* The task *
Of all the lines in the entries, how many carry the word "interactive"? The reply is that number and no more.

[Before-and-after change records]
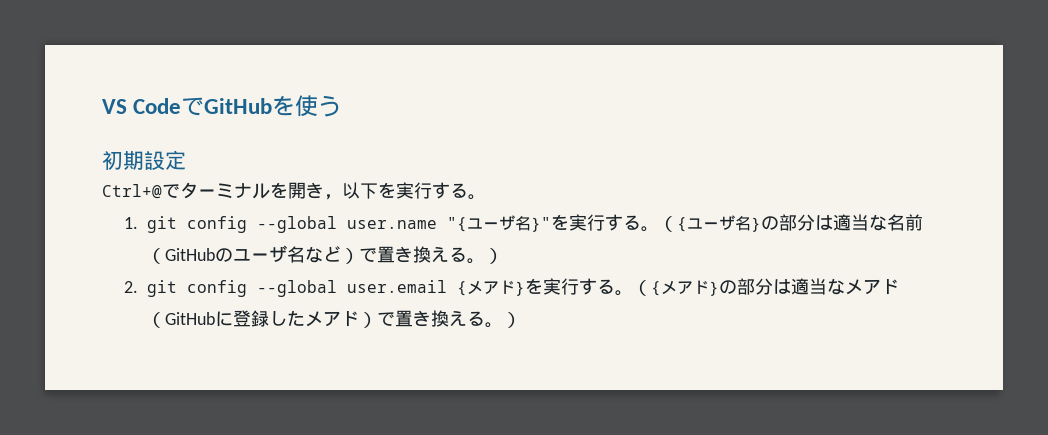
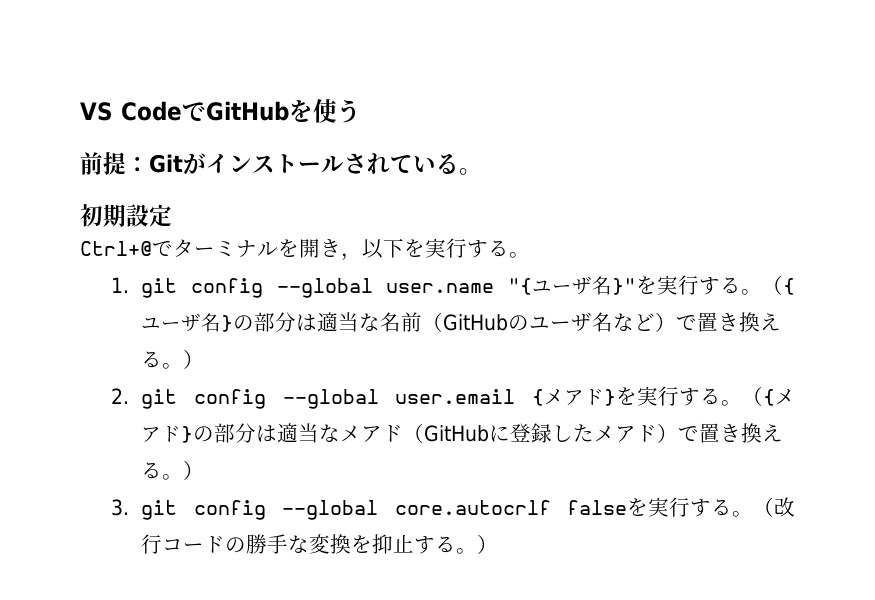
(342, 106) none -> [80,152,482,175] // 前提：Gitがインストールされている。
(522, 320) none -> [110,497,795,520] [141,534,499,554] // 3. git config --global core.autocrlf falseを実行する。（改行コードの勝手な変換を抑止する。）

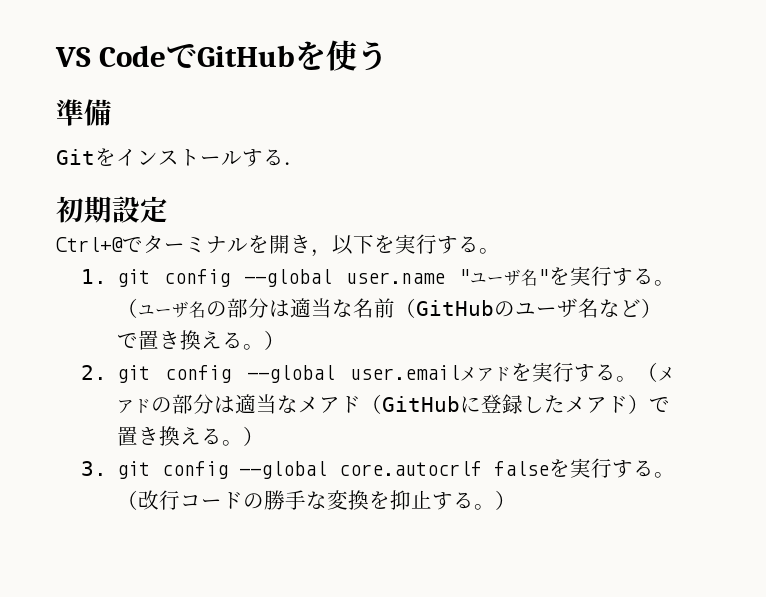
[80,152,482,175] 前提：Gitがインストールされている。 -> [56,99,112,126] [56,148,305,167] 準備 // Gitをインストールする．
[507,275,795,295] [141,313,234,332] "{ユーザ名}"を実行する。（{ユーザ名} -> [459,266,675,286] [116,298,206,318] "ユーザ名"を実行する。（ユーザ名
[532,386,795,406] [141,426,194,443] {メアド}を実行する。（{メアド} -> [460,362,675,382] [116,399,151,414] メアドを実行する。（メアド

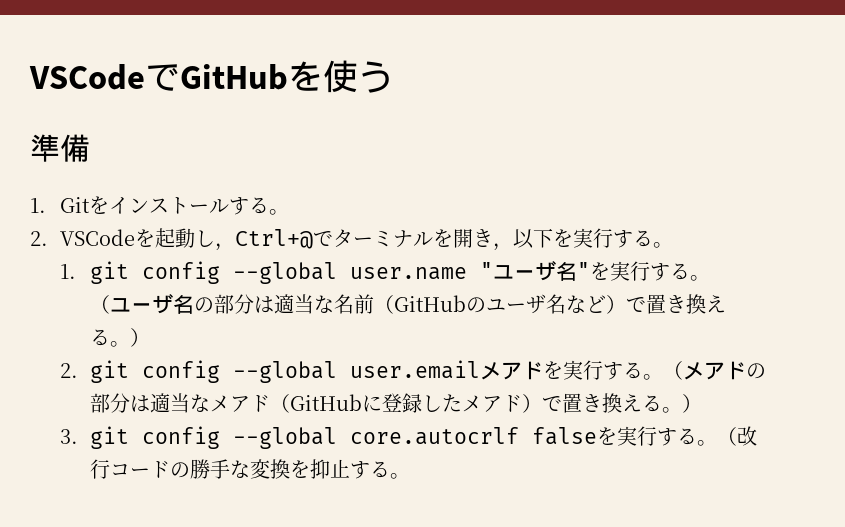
[55,45,167,67] VS Code -> [29,64,145,90] VSCode
(112, 112) none -> [30,198,46,213] 1.
[284,162,305,165] [56,196,168,223] ． // 初期設定 // -> [269,209,290,215] [30,228,236,251] 。 // 2. VSCodeを起動し，
[494,490,516,510] ） -> (411, 476) none

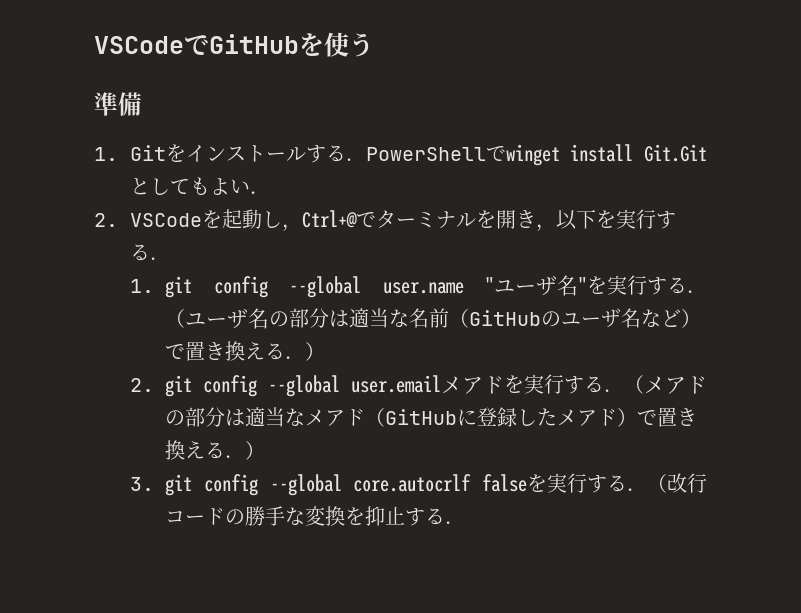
[269,209,290,215] 。 -> [345,144,707,166] [129,177,270,195] ．PowerShellでwinget install Git.Gitとしてもよい．
[653,242,674,248] 。 -> [149,257,170,260] ．
[690,275,711,281] 。 -> [687,290,708,293] ．
[110,341,131,347] 。 -> [285,356,306,359] ．
[643,374,664,380] 。 -> [604,389,624,392] ．
[662,407,683,413] 。 -> [225,455,246,458] ．
[697,440,718,446] 。 -> [627,488,647,491] ．
[390,473,411,479] 。 -> [445,521,466,524] ．

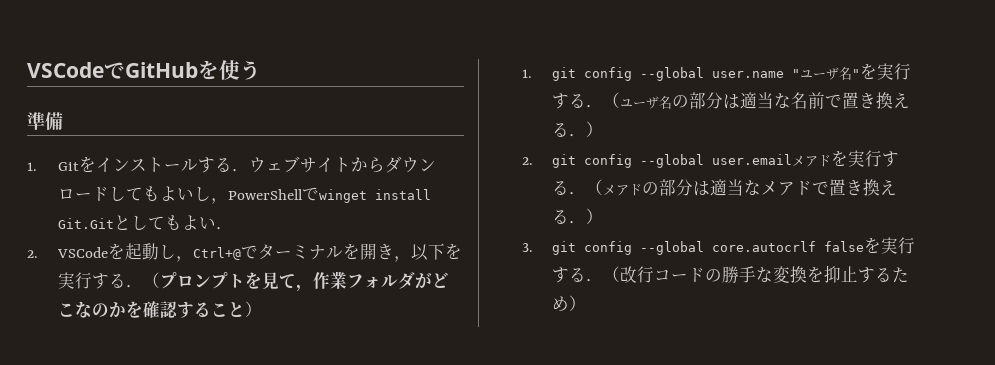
(366, 159) none -> [248,156,436,173] [57,186,228,204] ウェブサイトからダウンロードしてもよいし，
(170, 258) none -> [142,271,449,292] [57,301,262,318] （プロンプトを見て，作業フォルダがどこなのかを確認すること）
[449,308,702,328] （GitHubのユーザ名など） -> (826, 100) none
[365,407,638,427] （GitHubに登録したメアド） -> (813, 188) none
[445,521,466,524] ． -> [892,267,910,283] [552,295,587,311] ため）

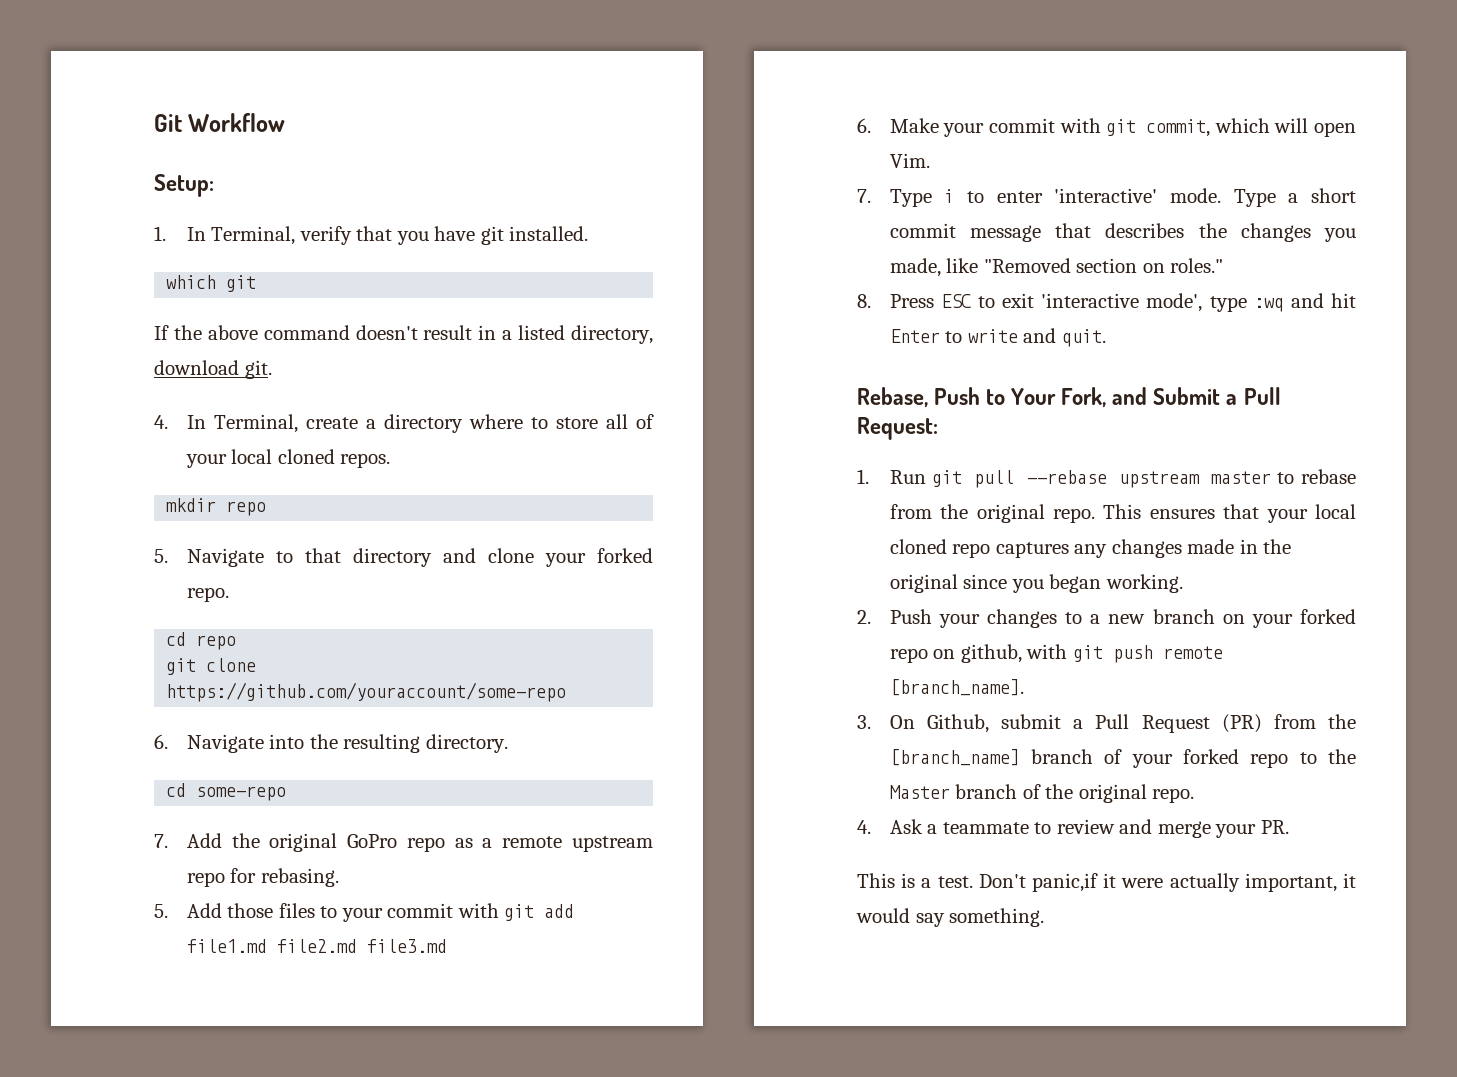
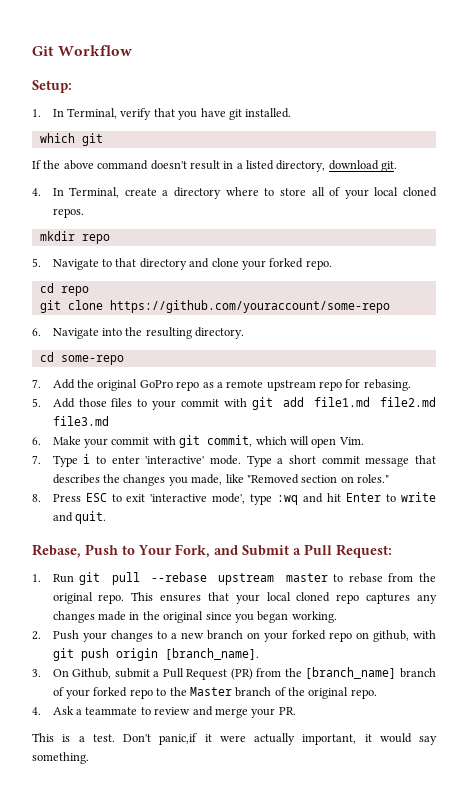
[1162,646,1223,659] remote -> [115,648,158,661] origin

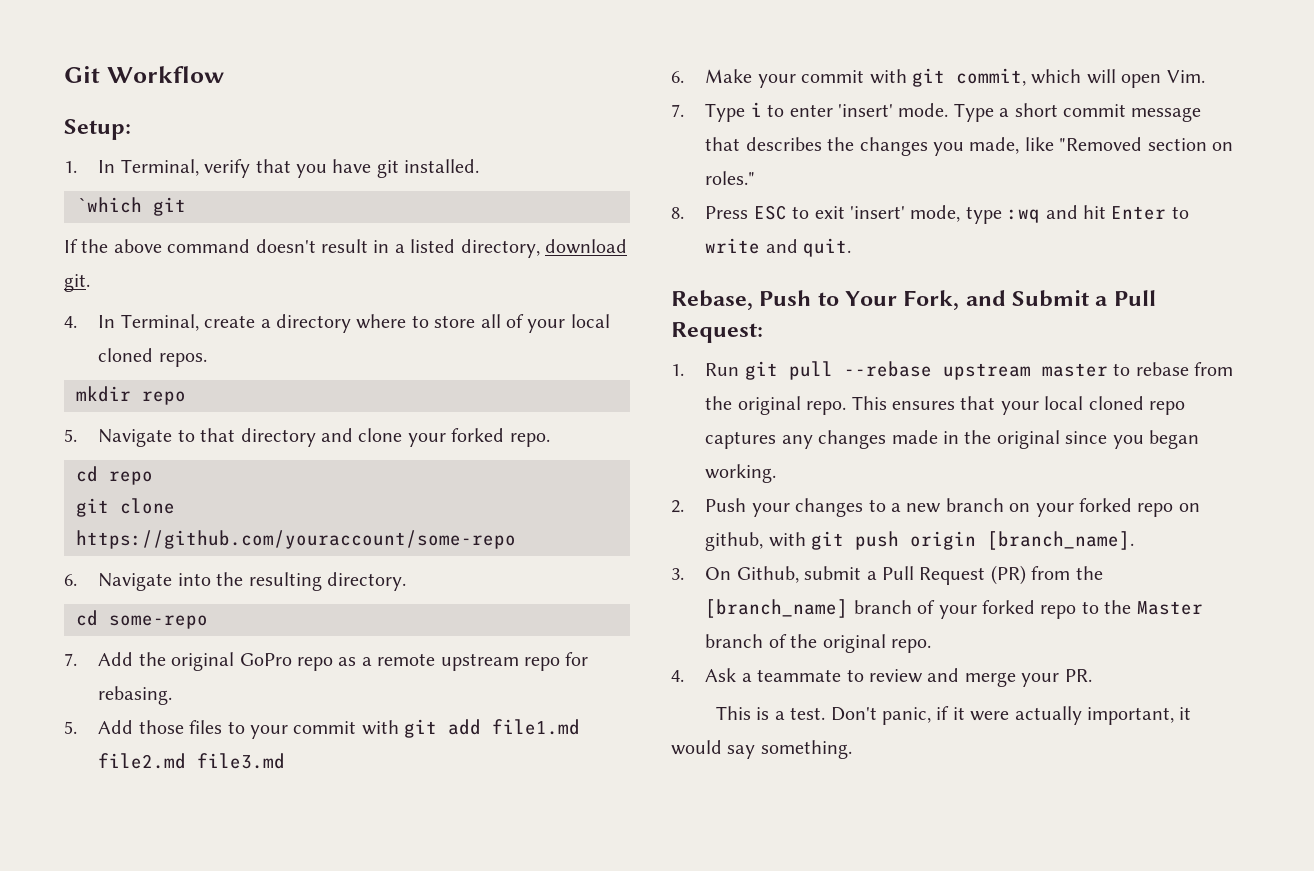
[39,133,75,143] which -> [76,197,142,213] `which
[145,456,205,464] 'interactive' -> [837,104,893,117] 'insert'
[150,493,246,504] 'interactive mode', -> [849,205,961,222] 'insert' mode,
[159,733,198,745] panic,if -> [881,706,950,725] panic, if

* Task solution *
2